On the ecology of the fauna of stones in the current in a South African river supporting a very large Simulium (Diptera) population.

Published online
22 May 1970
Content type
Journal article
Journal title
Journal of Applied Ecology

Chutter, F. M.

Publication language
Africa South of Sahara & South Africa


The following is based largely on the author's summary of this account of a study of the fauna of stones in the Vaal River in the north-east of Cape Province, South Africa, where there is a very large population of Simulium chutteri Lewis. Females of S. chutteri feed freely on the blood of cattle and horses and also attack man, and the study was designed to provide background data on which to assess the effects of future control measures against Simuliids. Large numbers of larvae of S. chutteri were found on some, but not all, the biotopes formed by the stones in the current of the river not far below the Vaal Hartz Diversion Weir, where water is diverted to a large irrigation area. The sizes of populations of these larvae and of the other invertebrates occupying the stones were assessed at several sampling stations. An unusual sampling method, involving the collection of the fauna of individual stones, was used. The important variables in the aquatic environment were measured. Stone size, current speed and temperature varied little between the biotopes sampled and could not be shown to account for the differences in fauna from station to station. The largest populations of larvae of S. chutteri were found in a semipermanent biotope and in a biotope where the fluctuation in water level was greater than elsewhere. At these two places, numbers of larvae of Hydropsychids and of other species of Simulium were low. Conversely, permanent biotopes in places where there was little fluctuation in water level had larger populations of Hydropsychids and of other species of Simulium, and few of S. chutteri.
From this, it was concluded that larvae of S. chutteri readily move about in the river and rapidly invade newly covered parts of the river bed, whereas their main predators, the Hydropsychid larvae, and their main competitors, the other Simuliids and the very young Hydropsychids, are less mobile.
There were several reasons for the occurrence of the large population of S. chutteri not far below the weir but not elsewhere.
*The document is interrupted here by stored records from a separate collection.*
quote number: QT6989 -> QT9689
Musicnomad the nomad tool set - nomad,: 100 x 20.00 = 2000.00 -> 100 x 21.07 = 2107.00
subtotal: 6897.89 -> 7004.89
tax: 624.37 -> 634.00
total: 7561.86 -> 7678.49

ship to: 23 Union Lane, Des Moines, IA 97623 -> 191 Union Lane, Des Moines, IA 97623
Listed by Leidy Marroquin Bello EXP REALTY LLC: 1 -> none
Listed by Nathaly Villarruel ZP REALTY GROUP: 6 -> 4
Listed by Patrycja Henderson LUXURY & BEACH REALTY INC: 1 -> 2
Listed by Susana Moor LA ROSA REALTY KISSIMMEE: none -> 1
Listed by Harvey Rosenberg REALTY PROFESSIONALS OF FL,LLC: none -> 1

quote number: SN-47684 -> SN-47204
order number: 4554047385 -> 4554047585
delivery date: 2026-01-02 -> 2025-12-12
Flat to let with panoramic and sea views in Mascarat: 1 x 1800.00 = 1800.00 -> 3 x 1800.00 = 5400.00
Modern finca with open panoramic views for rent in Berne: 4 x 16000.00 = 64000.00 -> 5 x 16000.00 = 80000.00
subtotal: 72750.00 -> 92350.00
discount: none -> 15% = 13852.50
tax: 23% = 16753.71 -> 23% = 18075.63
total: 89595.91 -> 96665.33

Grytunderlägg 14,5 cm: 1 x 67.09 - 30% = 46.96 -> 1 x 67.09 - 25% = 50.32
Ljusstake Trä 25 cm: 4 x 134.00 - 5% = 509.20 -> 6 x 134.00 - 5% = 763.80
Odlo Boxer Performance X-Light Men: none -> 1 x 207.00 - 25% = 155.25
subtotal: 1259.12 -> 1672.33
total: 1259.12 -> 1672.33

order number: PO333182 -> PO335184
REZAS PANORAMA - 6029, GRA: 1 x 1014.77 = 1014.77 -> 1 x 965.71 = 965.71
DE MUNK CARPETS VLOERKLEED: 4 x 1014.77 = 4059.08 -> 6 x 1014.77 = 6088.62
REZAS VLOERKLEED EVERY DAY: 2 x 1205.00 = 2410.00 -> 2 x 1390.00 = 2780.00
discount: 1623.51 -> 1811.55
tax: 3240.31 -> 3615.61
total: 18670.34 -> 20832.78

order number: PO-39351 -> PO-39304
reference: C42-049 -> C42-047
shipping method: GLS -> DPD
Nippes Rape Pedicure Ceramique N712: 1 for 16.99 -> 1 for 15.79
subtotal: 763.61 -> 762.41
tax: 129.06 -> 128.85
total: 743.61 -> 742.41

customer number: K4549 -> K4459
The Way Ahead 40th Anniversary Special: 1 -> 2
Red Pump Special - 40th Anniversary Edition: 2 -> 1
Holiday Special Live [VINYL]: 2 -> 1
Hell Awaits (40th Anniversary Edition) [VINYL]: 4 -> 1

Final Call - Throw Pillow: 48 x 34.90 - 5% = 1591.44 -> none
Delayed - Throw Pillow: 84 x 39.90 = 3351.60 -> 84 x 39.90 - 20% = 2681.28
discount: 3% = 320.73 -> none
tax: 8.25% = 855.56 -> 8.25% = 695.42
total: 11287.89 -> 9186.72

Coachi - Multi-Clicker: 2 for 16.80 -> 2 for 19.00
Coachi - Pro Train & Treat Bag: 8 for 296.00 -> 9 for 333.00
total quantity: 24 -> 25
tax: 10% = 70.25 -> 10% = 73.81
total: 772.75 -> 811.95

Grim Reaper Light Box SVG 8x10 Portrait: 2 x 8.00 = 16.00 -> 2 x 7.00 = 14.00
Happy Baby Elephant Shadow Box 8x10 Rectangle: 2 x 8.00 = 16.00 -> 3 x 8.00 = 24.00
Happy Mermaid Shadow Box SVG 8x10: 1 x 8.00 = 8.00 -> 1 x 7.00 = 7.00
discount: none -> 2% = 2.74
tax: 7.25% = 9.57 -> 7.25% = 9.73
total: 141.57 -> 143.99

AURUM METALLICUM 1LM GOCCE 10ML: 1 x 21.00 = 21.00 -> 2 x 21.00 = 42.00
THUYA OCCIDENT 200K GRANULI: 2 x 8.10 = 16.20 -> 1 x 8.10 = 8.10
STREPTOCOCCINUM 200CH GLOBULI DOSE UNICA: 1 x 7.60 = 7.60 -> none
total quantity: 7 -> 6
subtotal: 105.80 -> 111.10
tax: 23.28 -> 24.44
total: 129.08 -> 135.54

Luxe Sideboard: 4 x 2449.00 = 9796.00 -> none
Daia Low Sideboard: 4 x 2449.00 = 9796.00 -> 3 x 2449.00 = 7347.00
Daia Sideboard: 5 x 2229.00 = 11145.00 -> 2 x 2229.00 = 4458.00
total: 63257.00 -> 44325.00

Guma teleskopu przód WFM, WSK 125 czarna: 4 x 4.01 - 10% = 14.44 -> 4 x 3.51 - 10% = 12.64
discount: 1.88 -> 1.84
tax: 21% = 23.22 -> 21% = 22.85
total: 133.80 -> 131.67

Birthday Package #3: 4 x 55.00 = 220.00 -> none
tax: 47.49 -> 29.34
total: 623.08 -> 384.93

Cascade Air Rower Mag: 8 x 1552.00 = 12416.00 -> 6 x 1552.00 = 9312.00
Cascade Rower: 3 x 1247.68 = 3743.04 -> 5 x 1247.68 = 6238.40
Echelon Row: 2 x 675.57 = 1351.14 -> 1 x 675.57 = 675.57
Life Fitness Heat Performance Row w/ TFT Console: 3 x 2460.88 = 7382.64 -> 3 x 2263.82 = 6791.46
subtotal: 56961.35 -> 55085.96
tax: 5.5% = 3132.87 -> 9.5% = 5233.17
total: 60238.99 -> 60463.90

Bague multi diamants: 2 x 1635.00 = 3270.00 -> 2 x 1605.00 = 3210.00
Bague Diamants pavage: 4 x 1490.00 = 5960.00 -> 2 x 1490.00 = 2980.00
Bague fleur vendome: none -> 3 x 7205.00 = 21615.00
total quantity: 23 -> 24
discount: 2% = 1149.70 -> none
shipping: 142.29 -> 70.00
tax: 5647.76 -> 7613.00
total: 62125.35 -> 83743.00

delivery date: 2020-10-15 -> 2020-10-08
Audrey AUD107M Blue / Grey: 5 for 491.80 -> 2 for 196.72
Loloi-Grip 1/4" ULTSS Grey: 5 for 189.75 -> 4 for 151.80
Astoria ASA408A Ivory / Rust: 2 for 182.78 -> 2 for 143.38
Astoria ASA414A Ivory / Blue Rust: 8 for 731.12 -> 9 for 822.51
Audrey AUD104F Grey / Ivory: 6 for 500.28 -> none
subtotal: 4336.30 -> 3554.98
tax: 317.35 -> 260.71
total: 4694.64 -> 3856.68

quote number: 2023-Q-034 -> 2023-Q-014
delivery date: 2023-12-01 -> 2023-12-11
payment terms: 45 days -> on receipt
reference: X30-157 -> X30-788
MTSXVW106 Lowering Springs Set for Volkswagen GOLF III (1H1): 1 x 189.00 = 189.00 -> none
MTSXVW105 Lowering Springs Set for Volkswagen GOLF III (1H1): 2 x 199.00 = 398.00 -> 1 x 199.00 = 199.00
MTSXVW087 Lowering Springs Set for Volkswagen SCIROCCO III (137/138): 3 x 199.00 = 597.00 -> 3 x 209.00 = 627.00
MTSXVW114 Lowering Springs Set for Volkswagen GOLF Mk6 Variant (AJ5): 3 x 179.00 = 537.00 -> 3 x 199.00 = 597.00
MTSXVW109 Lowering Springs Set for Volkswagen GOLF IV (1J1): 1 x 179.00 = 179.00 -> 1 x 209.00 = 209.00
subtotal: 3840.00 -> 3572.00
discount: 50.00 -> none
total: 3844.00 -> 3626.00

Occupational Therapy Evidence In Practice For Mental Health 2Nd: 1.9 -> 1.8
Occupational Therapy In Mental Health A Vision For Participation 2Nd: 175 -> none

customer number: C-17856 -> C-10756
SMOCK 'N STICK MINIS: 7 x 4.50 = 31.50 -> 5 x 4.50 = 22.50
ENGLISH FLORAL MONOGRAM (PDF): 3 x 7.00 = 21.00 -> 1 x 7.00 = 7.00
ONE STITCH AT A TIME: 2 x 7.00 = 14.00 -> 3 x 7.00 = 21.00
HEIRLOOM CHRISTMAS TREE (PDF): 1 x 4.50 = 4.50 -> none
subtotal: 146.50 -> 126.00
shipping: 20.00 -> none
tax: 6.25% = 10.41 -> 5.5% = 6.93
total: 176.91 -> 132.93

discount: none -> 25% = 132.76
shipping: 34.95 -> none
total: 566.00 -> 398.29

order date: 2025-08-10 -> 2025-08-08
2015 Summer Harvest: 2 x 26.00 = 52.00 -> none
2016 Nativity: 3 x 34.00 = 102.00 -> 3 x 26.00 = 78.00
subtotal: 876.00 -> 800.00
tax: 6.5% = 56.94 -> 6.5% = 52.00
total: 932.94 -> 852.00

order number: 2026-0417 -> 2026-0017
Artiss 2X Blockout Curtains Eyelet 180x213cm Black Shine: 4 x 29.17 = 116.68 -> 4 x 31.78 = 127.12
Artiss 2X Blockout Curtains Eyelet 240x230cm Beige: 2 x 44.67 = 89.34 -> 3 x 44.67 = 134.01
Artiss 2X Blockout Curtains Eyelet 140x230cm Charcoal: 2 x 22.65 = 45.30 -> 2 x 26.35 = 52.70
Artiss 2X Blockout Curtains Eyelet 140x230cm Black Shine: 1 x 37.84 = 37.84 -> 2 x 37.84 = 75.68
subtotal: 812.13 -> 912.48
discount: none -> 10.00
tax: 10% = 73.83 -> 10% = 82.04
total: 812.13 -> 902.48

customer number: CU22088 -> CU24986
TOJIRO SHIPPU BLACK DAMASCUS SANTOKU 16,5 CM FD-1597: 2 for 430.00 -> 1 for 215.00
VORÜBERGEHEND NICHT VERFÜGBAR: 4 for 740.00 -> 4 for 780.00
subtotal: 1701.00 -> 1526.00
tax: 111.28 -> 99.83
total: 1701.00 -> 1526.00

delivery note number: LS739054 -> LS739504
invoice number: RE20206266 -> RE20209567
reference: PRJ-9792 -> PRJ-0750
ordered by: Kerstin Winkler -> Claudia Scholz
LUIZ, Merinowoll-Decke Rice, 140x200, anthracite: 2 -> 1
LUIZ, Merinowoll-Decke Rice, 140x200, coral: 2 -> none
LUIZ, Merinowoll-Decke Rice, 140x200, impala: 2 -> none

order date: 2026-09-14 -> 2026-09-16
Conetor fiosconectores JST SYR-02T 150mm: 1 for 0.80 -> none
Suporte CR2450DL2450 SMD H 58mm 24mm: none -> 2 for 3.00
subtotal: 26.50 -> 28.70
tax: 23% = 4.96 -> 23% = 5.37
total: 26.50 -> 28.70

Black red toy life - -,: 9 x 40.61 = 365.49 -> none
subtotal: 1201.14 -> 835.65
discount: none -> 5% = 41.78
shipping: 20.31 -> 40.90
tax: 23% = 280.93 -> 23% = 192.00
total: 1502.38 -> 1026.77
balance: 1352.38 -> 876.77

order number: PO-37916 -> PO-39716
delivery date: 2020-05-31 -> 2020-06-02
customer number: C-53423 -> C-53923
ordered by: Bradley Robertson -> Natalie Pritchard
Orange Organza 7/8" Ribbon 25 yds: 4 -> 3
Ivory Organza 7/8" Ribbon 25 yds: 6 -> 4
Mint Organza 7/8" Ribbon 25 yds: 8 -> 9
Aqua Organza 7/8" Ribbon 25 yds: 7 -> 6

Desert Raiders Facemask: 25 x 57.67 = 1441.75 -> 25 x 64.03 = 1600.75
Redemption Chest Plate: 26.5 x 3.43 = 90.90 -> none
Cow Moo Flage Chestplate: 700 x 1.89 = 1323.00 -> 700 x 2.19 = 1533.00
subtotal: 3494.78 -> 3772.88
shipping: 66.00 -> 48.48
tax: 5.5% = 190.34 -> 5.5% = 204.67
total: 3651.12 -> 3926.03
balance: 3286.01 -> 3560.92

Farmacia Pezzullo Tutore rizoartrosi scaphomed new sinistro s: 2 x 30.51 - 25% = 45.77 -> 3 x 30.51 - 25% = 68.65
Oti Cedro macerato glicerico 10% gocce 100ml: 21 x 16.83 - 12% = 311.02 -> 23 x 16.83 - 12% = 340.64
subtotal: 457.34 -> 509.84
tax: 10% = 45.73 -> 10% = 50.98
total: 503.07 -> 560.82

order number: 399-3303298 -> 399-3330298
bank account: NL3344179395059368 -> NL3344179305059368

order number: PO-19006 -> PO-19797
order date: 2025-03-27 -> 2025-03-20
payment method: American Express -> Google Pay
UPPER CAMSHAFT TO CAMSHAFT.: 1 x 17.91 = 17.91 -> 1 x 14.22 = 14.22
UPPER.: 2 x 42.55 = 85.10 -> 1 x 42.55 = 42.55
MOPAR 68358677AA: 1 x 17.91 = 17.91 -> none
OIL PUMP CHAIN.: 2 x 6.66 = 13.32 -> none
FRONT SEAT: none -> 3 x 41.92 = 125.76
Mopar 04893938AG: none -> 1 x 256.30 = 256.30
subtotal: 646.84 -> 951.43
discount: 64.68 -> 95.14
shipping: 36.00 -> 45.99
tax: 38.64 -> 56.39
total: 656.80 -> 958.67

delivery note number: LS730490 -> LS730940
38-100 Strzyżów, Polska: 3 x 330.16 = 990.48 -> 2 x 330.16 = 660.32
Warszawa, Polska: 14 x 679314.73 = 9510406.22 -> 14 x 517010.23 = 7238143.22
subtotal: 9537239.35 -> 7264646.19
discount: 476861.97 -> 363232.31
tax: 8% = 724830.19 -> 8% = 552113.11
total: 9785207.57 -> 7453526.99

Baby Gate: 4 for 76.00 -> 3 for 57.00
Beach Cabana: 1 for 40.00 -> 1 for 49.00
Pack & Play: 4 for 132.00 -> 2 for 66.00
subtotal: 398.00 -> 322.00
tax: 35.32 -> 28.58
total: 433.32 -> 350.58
In this part of the river, there were many places where the rate of flow was suitable for Simulium larvae. It seemed likely that microplankton, which would provide food for the larvae, built up in the large body of still water held back by the weir. The flow characteristics of the river were artificial in two respects that evidently favoured S. chutteri. Water was not diverted for irrigation at week-ends, so that there was a sharp weekly change of flow, and consequently of water levels, in the biotope formed by the stones in the current. There was also an artificial and gradual increase in the flow of the river at the end of winter and in spring as water was released from storage reservoirs. The river then spread gradually into previously dry parts of its bed. Fewer pupae of 5. chutteri were present when there were many larvae parasitized by Mermithids, suggesting that the nematodes prevented successful pupation. The principal invertebrate predators of Simulium larvae other than the Hydropsychids, were probably a leech and a Plecopteran nymph. Dense growths of diatoms and algae may have reduced the area of the river bed suitable for Simuliids in the late spring. Hydroptilids of the genus Catoxyethira and Chironomini were found mainly on stones with permanent tufts of algae. Two mayflies and an Ostracod inhabited cavities beneath stones.